• WORK REQUIRED
Each record must come back unchanged in your answer, stripped of its images.
========================================================================
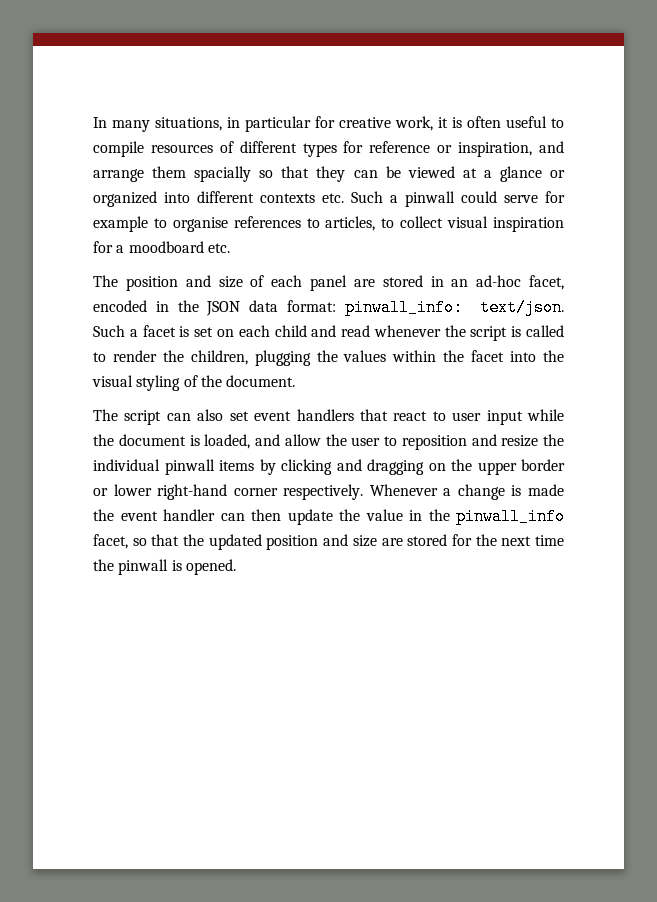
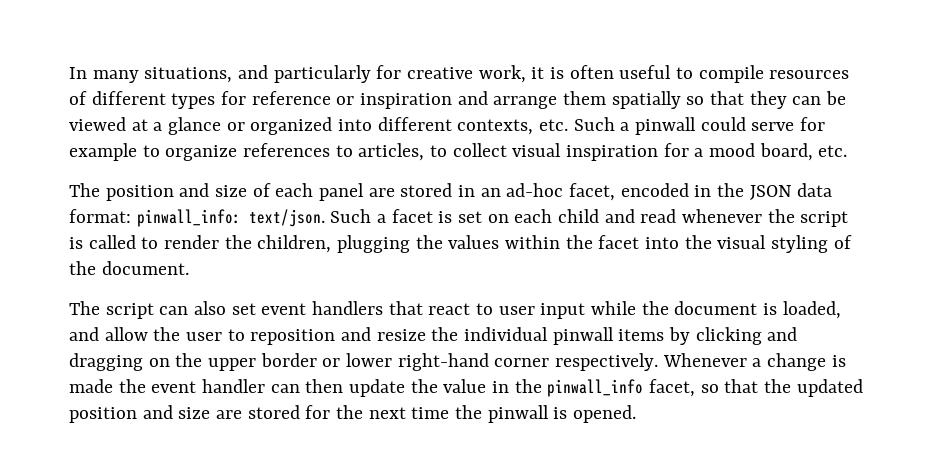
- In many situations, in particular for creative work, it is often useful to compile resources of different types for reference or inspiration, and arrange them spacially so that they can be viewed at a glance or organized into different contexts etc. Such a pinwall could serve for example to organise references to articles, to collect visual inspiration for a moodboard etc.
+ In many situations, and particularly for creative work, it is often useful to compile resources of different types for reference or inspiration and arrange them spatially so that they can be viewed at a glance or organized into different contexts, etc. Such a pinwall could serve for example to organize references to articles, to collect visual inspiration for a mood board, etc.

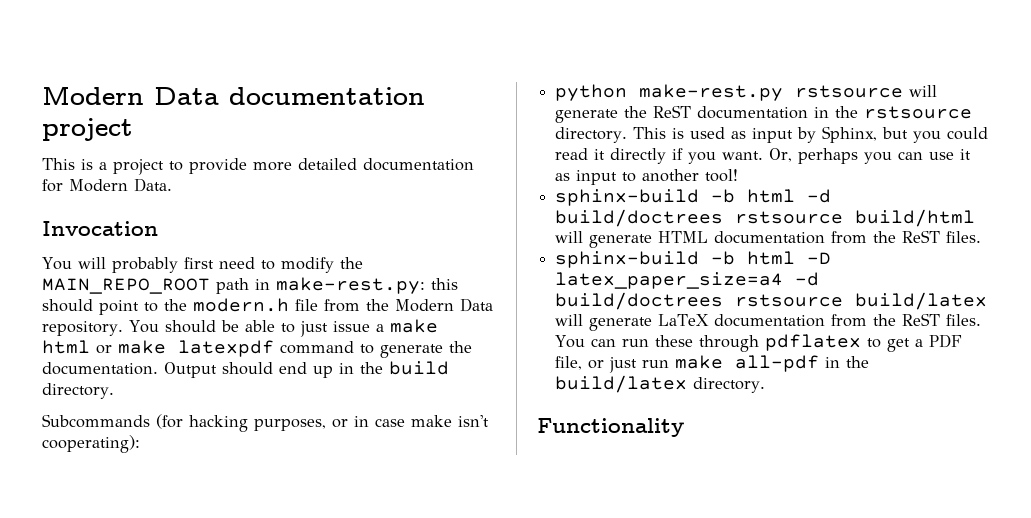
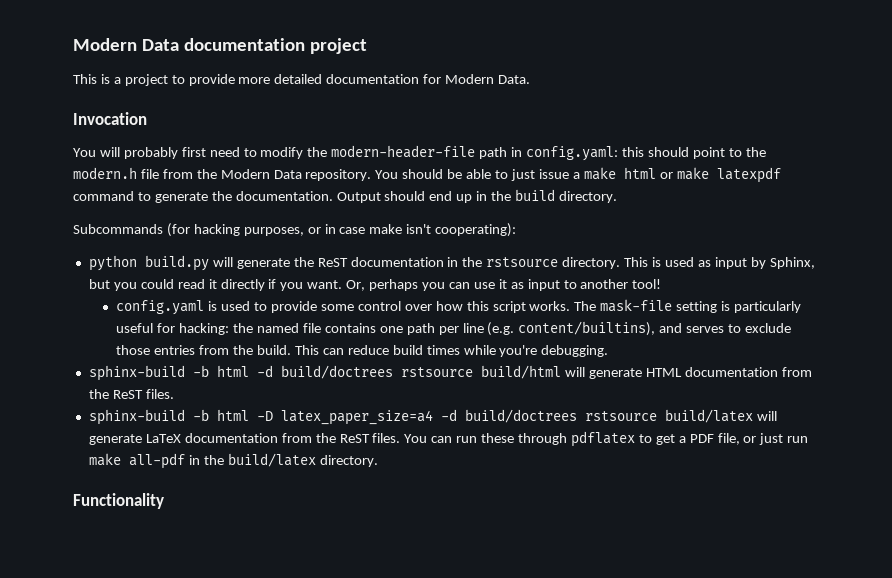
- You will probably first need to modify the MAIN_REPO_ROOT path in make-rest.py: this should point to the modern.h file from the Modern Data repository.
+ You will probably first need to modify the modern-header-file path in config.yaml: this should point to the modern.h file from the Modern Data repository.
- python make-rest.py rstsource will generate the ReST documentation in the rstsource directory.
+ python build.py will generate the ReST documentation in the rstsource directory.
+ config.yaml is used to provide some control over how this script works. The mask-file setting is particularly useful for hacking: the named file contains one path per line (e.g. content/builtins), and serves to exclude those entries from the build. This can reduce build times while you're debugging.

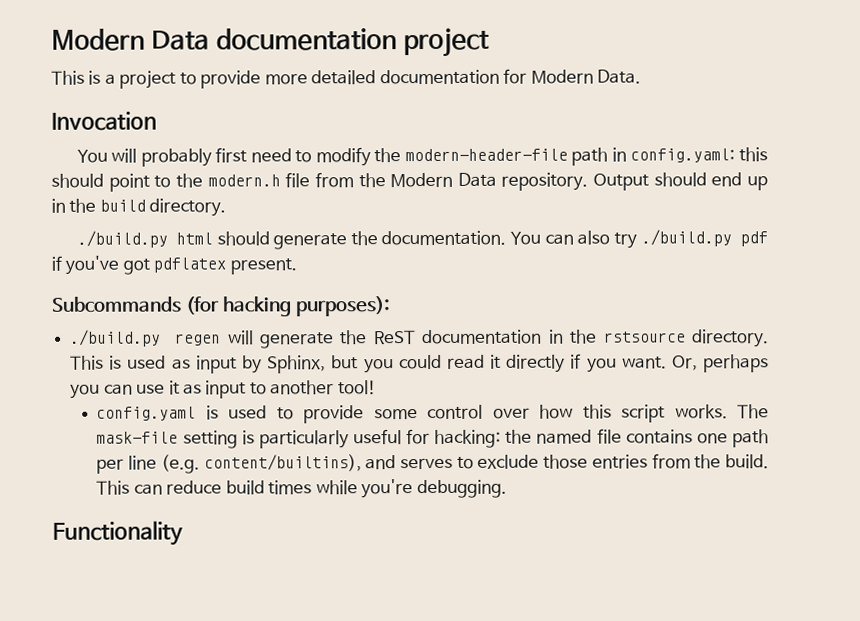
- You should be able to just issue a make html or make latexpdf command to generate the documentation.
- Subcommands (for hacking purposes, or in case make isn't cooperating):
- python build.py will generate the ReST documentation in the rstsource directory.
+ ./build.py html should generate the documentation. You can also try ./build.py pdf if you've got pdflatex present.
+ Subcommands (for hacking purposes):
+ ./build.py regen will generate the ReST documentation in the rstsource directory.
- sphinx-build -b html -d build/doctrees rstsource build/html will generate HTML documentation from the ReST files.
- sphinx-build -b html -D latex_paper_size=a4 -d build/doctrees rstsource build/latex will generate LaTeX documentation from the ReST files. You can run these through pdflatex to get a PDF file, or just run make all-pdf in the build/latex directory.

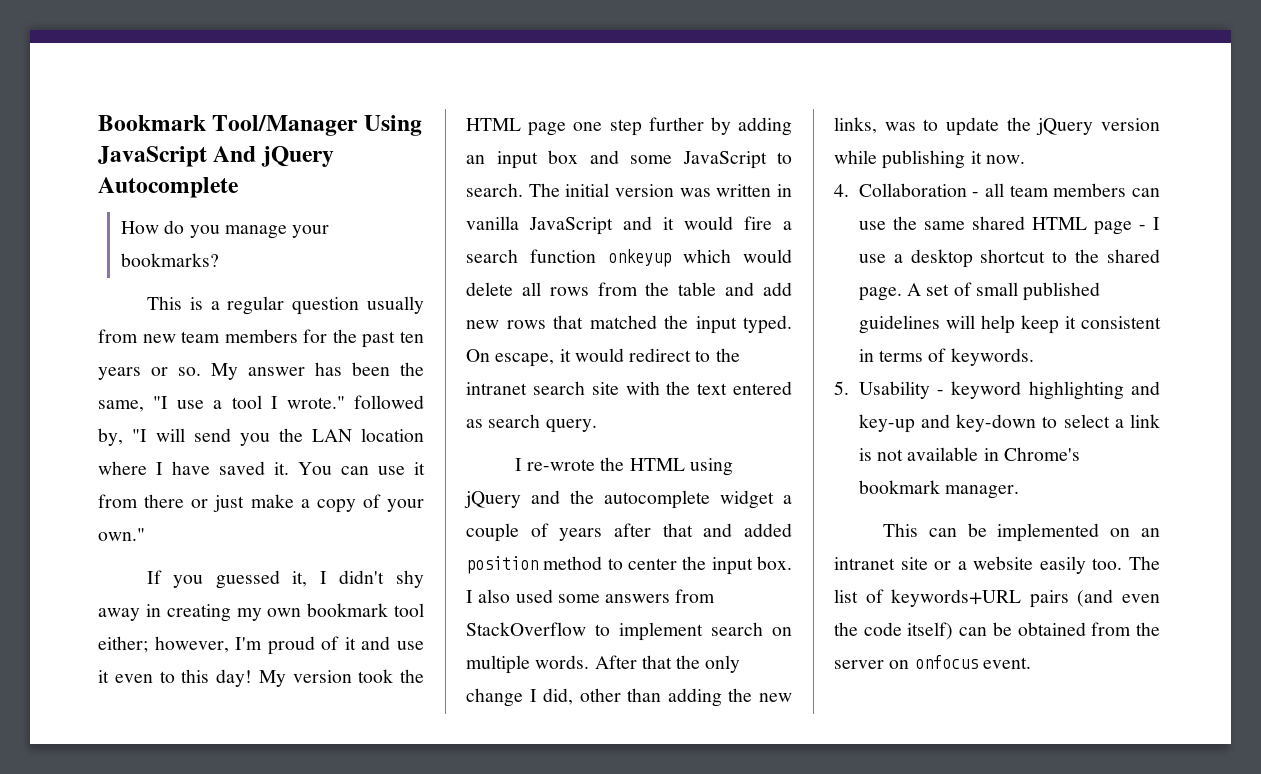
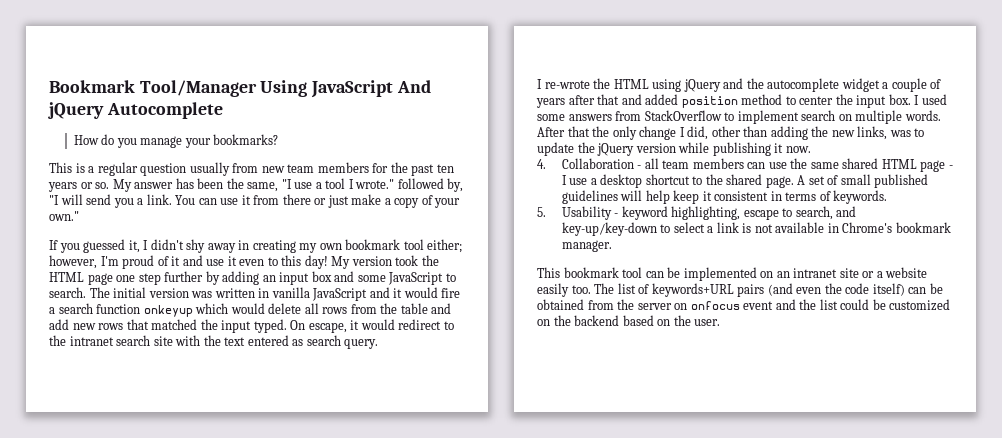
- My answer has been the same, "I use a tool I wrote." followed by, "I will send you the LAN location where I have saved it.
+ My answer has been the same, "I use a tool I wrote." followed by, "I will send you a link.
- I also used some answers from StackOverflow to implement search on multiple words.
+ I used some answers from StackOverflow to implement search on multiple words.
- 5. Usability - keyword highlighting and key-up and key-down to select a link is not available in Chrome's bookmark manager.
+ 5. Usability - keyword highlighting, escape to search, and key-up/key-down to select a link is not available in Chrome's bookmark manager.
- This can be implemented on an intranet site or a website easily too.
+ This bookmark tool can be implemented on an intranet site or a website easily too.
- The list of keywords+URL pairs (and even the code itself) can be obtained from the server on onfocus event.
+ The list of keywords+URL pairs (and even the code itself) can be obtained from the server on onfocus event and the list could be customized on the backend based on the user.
========================================================================
• REPLY TO THE EXERCISE
- In many situations, in particular for creative work, it is often useful to compile resources of different types for reference or inspiration, and arrange them spacially so that they can be viewed at a glance or organized into different contexts etc. Such a pinwall could serve for example to organise references to articles, to collect visual inspiration for a moodboard etc.
+ In many situations, and particularly for creative work, it is often useful to compile resources of different types for reference or inspiration and arrange them spatially so that they can be viewed at a glance or organized into different contexts, etc. Such a pinwall could serve for example to organize references to articles, to collect visual inspiration for a mood board, etc.

- You will probably first need to modify the MAIN_REPO_ROOT path in make-rest.py: this should point to the modern.h file from the Modern Data repository.
+ You will probably first need to modify the modern-header-file path in config.yaml: this should point to the modern.h file from the Modern Data repository.
- python make-rest.py rstsource will generate the ReST documentation in the rstsource directory.
+ python build.py will generate the ReST documentation in the rstsource directory.
+ config.yaml is used to provide some control over how this script works. The mask-file setting is particularly useful for hacking: the named file contains one path per line (e.g. content/builtins), and serves to exclude those entries from the build. This can reduce build times while you're debugging.

- You should be able to just issue a make html or make latexpdf command to generate the documentation.
- Subcommands (for hacking purposes, or in case make isn't cooperating):
- python build.py will generate the ReST documentation in the rstsource directory.
+ ./build.py html should generate the documentation. You can also try ./build.py pdf if you've got pdflatex present.
+ Subcommands (for hacking purposes):
+ ./build.py regen will generate the ReST documentation in the rstsource directory.
- sphinx-build -b html -d build/doctrees rstsource build/html will generate HTML documentation from the ReST files.
- sphinx-build -b html -D latex_paper_size=a4 -d build/doctrees rstsource build/latex will generate LaTeX documentation from the ReST files. You can run these through pdflatex to get a PDF file, or just run make all-pdf in the build/latex directory.

- My answer has been the same, "I use a tool I wrote." followed by, "I will send you the LAN location where I have saved it.
+ My answer has been the same, "I use a tool I wrote." followed by, "I will send you a link.
- I also used some answers from StackOverflow to implement search on multiple words.
+ I used some answers from StackOverflow to implement search on multiple words.
- 5. Usability - keyword highlighting and key-up and key-down to select a link is not available in Chrome's bookmark manager.
+ 5. Usability - keyword highlighting, escape to search, and key-up/key-down to select a link is not available in Chrome's bookmark manager.
- This can be implemented on an intranet site or a website easily too.
+ This bookmark tool can be implemented on an intranet site or a website easily too.
- The list of keywords+URL pairs (and even the code itself) can be obtained from the server on onfocus event.
+ The list of keywords+URL pairs (and even the code itself) can be obtained from the server on onfocus event and the list could be customized on the backend based on the user.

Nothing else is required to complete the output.